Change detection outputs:
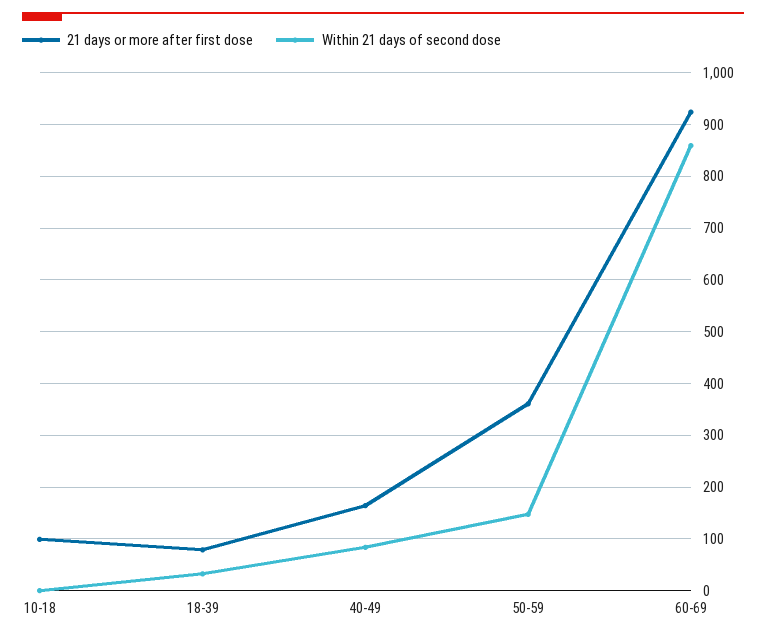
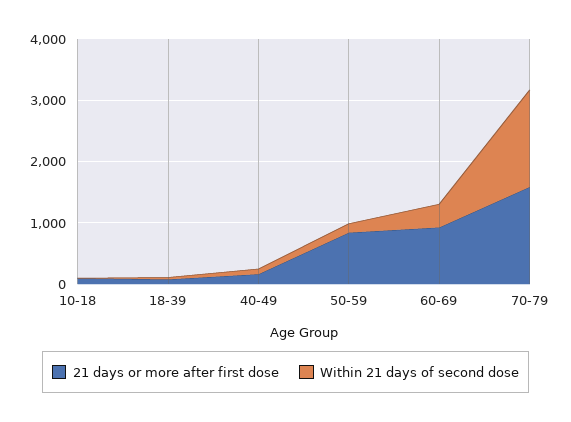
21 days or more after first dose, 50-59: 360 -> 800
Within 21 days of second dose, 60-69: 860 -> 400
21 days or more after first dose, 70-79: none -> 1600
Within 21 days of second dose, 70-79: none -> 1600

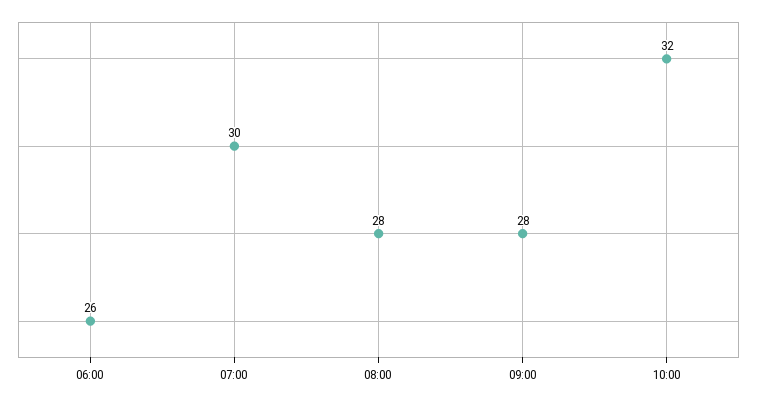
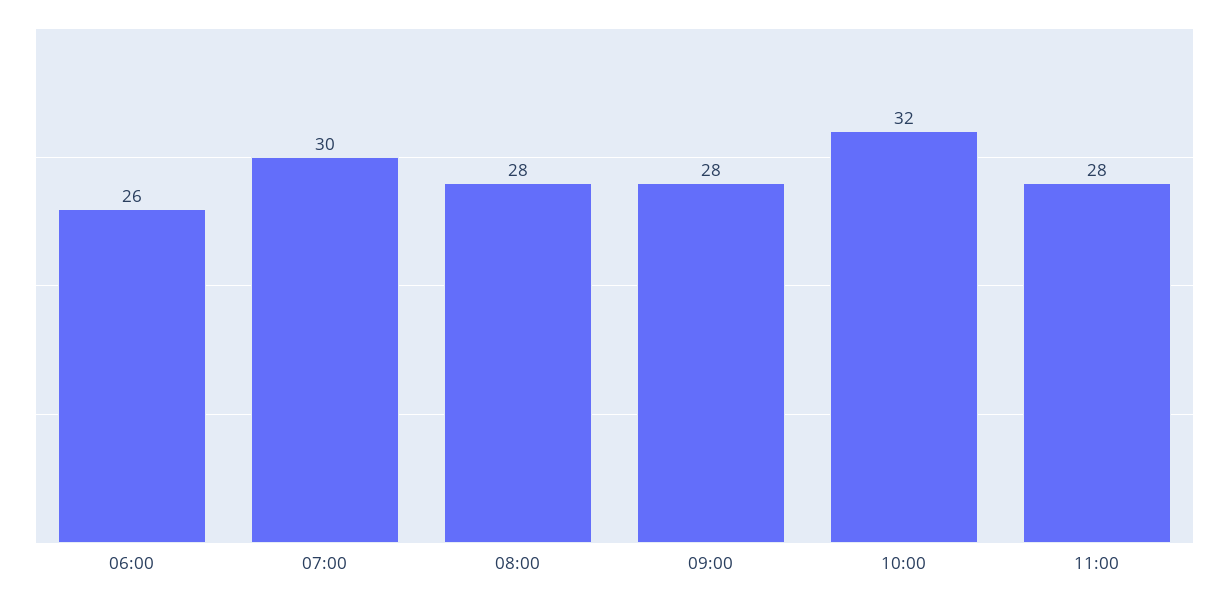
11:00: none -> 28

GOAL OF THE EXERCISE
Read the entries and pick out all lines that include the word "first".

SOLUTION TO THIS EXERCISE
21 days or more after first dose, 50-59: 360 -> 800
21 days or more after first dose, 70-79: none -> 1600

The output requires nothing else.